▶ [THE TASK]: Repeat the data in full and exactly. Leave the pictures out.

-------- GIVEN RECORDS

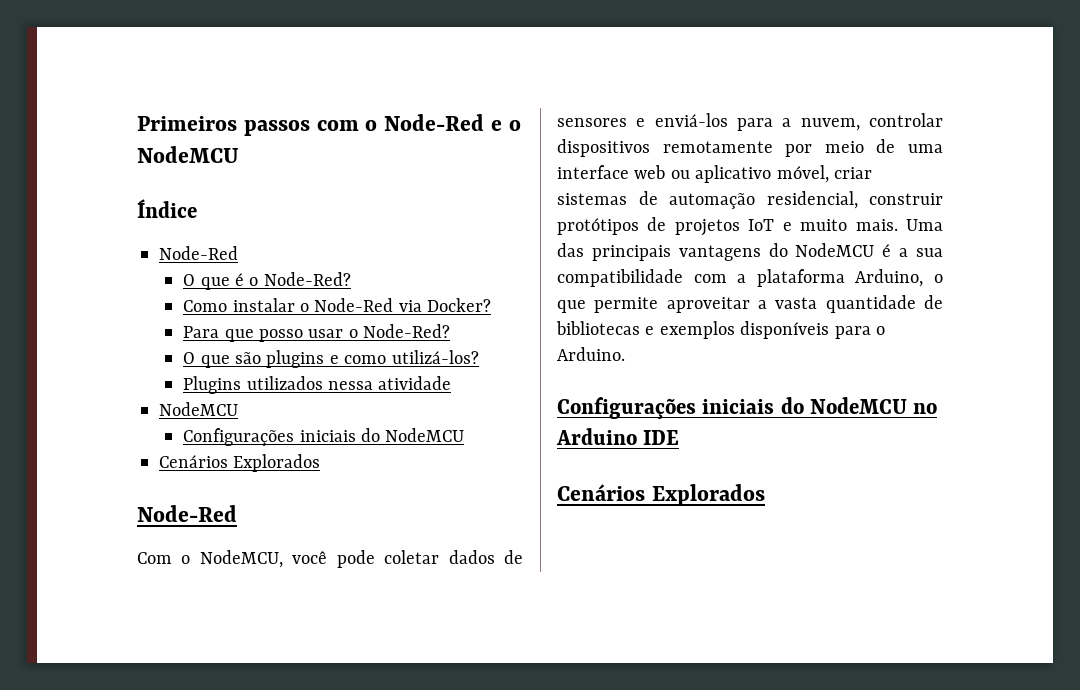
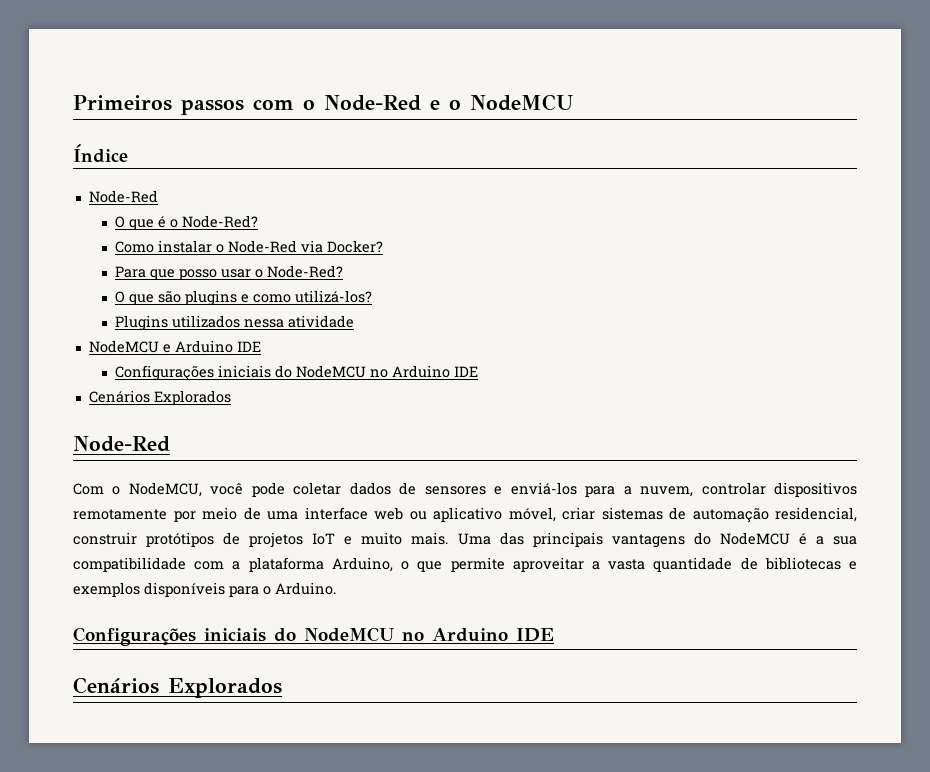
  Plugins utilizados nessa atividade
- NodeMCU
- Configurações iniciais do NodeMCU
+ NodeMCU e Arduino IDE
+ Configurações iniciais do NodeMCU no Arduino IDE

----------------

▶ [TASK ANSWER]:
  Plugins utilizados nessa atividade
- NodeMCU
- Configurações iniciais do NodeMCU
+ NodeMCU e Arduino IDE
+ Configurações iniciais do NodeMCU no Arduino IDE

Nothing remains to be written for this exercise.